Developers drop controversial Fourth Street project, hand it over to owners

Developers have abandoned the 1900 Fourth St. housing complex application, but the property owners can still pursue it. Image: TCA Architects

Developers who tried to use a controversial state law to build housing on the Spenger’s parking lot — a 260-unit complex with 130 affordable apartments — have dropped out of the project and given the rights back to the property owner.

West Berkeley Investors, a subsidiary of developers Blake Griggs Properties, has relinquished its interest in 1900 Fourth St., including the development application, said property owners Ruegg & Ellsworth in a  Aug. 23 letter to the city of Berkeley. The letter was shared with Berkeleyside by the city.

Ruegg & Ellsworth, which owns the lot with the Frank Spenger Company, “intend to pursue all development rights, including any rights associated with the pending applications,” the letter said.

Ron Heckmann, a spokesman for the Danville-based developers, confirmed that West Berkeley Investors and Blake Griggs Properties are “no longer working on the project,” but declined to give a reason why. The project website, which once contained documents and information, has gone dark.


Ruegg & Ellsworth did not respond to Berkeleyside’s repeated inquiries about the status of the property or plans for the development application.

With the contentious project, the developers had aimed to take advantage of a new state law designed to fast-track housing development and override local barriers. SB35 requires cities to give over-the-counter approval to projects that are at least 50% affordable. West Berkeley Investors reworked an initially mostly market-rate project to fit the requirements of the law, presenting in March 2018 plans for a larger 260-unit project with half of the units held for tenants making up to 80% of the area median income. The developers were the first to file an application under SB35. 

The property shuffle “does not affect the status of the SB35 application in any way,” said Berkeley spokesman Matthai Chakko in an email.

In June, the city denied the application, saying the project was not eligible for SB35 and needed to go through the standard planning process. The city argued that the plan did not qualify for ministerial approval mainly because its location in the middle of a landmarked shellmound would impact a historical site and because it failed to meet the city’s affordable housing mitigation rules. Berkeley requires developers of market-rate projects to either make 20% of the units affordable or pay $37,000 per unit into the city’s affordable housing fund. The city said the 130 affordable units included in the Fourth Street plan don’t count, because they would only be kept affordable for 55 years, not forever.

West Berkeley Investors responded with a 400-page rebuttal, disputing each of the city’s points, and threatening to sue Berkeley if it did not change course and approve the project by the state-imposed deadline of Sept. 4 — today.

Berkeleyside will cover the city’s response to the developers’ appeal when it is released.

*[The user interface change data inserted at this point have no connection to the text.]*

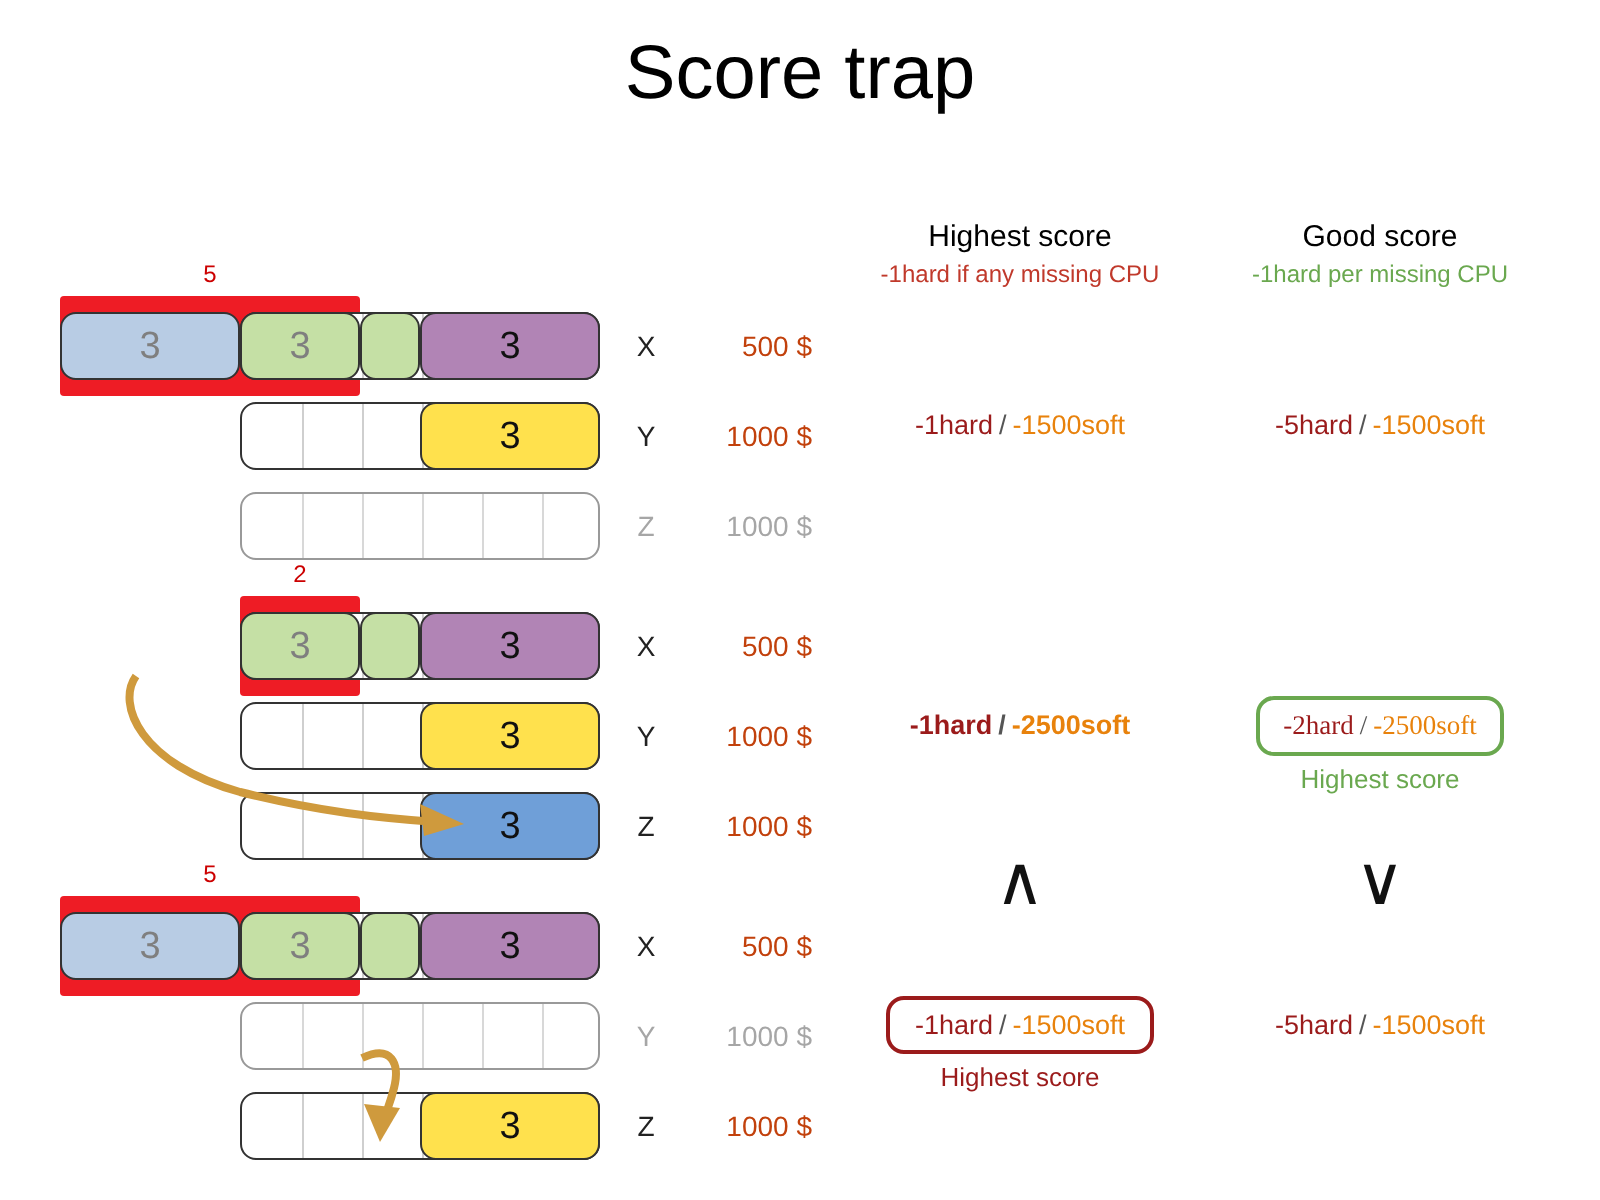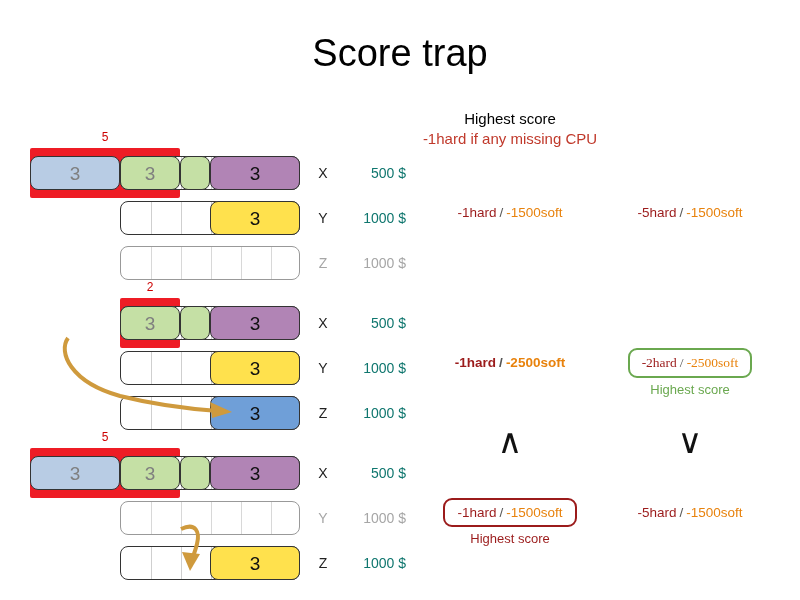--- a/index.html
+++ b/index.html
@@ -14,7 +14,7 @@
   
   .title{
     position:absolute;left:0;top:16px;width:800px;text-align:center;
-    font-size:38px;font-weight:400;letter-spacing:0px;margin-top:16px;
+    font-size:38px;font-weight:400;letter-spacing:0px;
   }
   .subtitle{
     position:absolute;left:0;top:68px;width:800px;text-align:center;

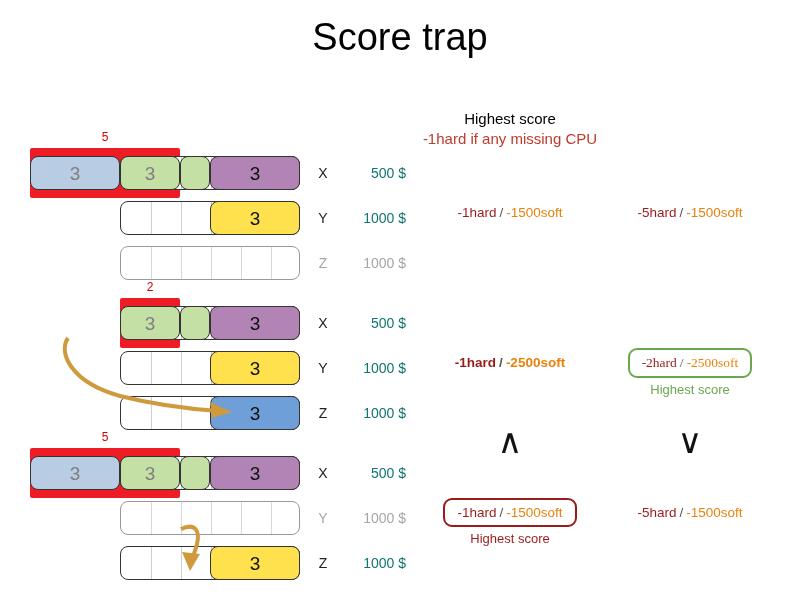--- a/index.html
+++ b/index.html
@@ -112,6 +112,10 @@
     <span class="sub sub-red">-1hard if any missing CPU</span>
   </div>
 
+  <div class="col-head" id="goodHead">
+    <span>Good score</span>
+    <span class="sub sub-green">-1hard per missing CPU</span>
+  </div>
 
   <div id="groups-layer">
       <div>

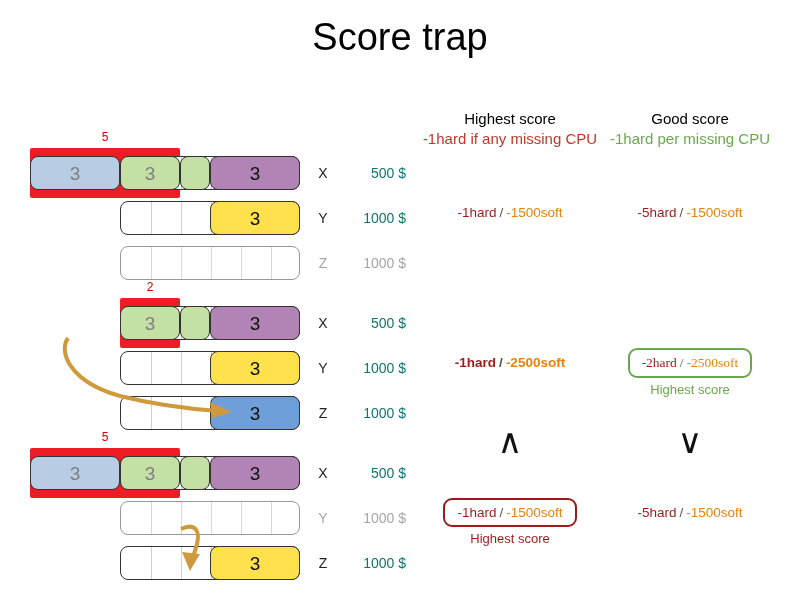--- a/index.html
+++ b/index.html
@@ -28,7 +28,7 @@
     position:absolute;top:110px;text-align:center;font-size:15px;
   }
   .col-head .sub{
-    display:block;font-size:15px;margin-top:3px;
+    display:block;font-size:12px;margin-top:3px;
   }
   #trappedHead{left:400px;width:220px;}
   #goodHead{left:600px;width:180px;}

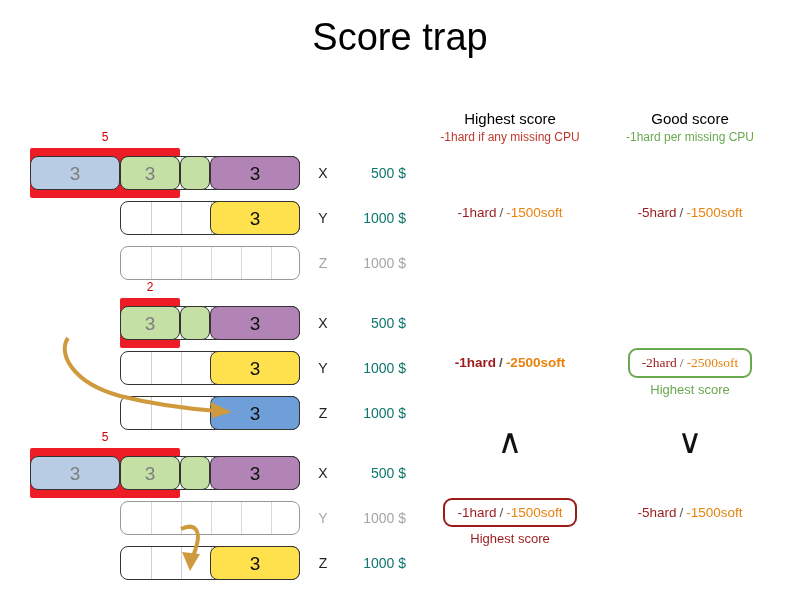--- a/index.html
+++ b/index.html
@@ -69,7 +69,7 @@
     position:absolute;font-size:14px;width:22px;text-align:center;color:#222;
   }
   .mcost{
-    position:absolute;font-size:14px;width:70px;text-align:right;color:#0f766e;
+    position:absolute;font-size:14px;width:70px;text-align:right;color:#c2410c;
   }
   .mlabel.muted,.mcost.muted{color:#a6a6a6;}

Corrina Gould and Vincent Medina, vocal in the Ohlone opposition to the 1900 Fourth Street project, speak an April event about the importance of the land to them and their families. Photo: Frances Dinkelspiel

The 1900 Fourth Street project faced fierce opposition from the start, as the Spenger’s lot is located within the bounds of the city-designated multi-block West Berkeley Shellmound. The hundreds of towering mounds of shells, bones and other objects built up by Native Americans around Bay Area over thousands of years sometimes served as burial grounds. A growing group of Ohlone Indians has worked hard to block the 1900 Fourth St. project, saying it would destroy a sacred site and disrespect native history.

In response, the developers said they’d planned to abandon the project if there turned out to be evidence that the site itself was once a shellmound. Extensive archeological excavations and old maps found no evidence of human remains or shellmound objects under the property. Instead, they suggested the site had been marshland, with two shellmounds nearby.

The research didn’t sway opponents, who showed up in force to a recent City Council meeting. They said the site is culturally significant in a larger context, whether or not there are human remains specifically under the parking lot. The site is the only part of the landmarked West Berkeley Shellmound area without a building on top of it yet.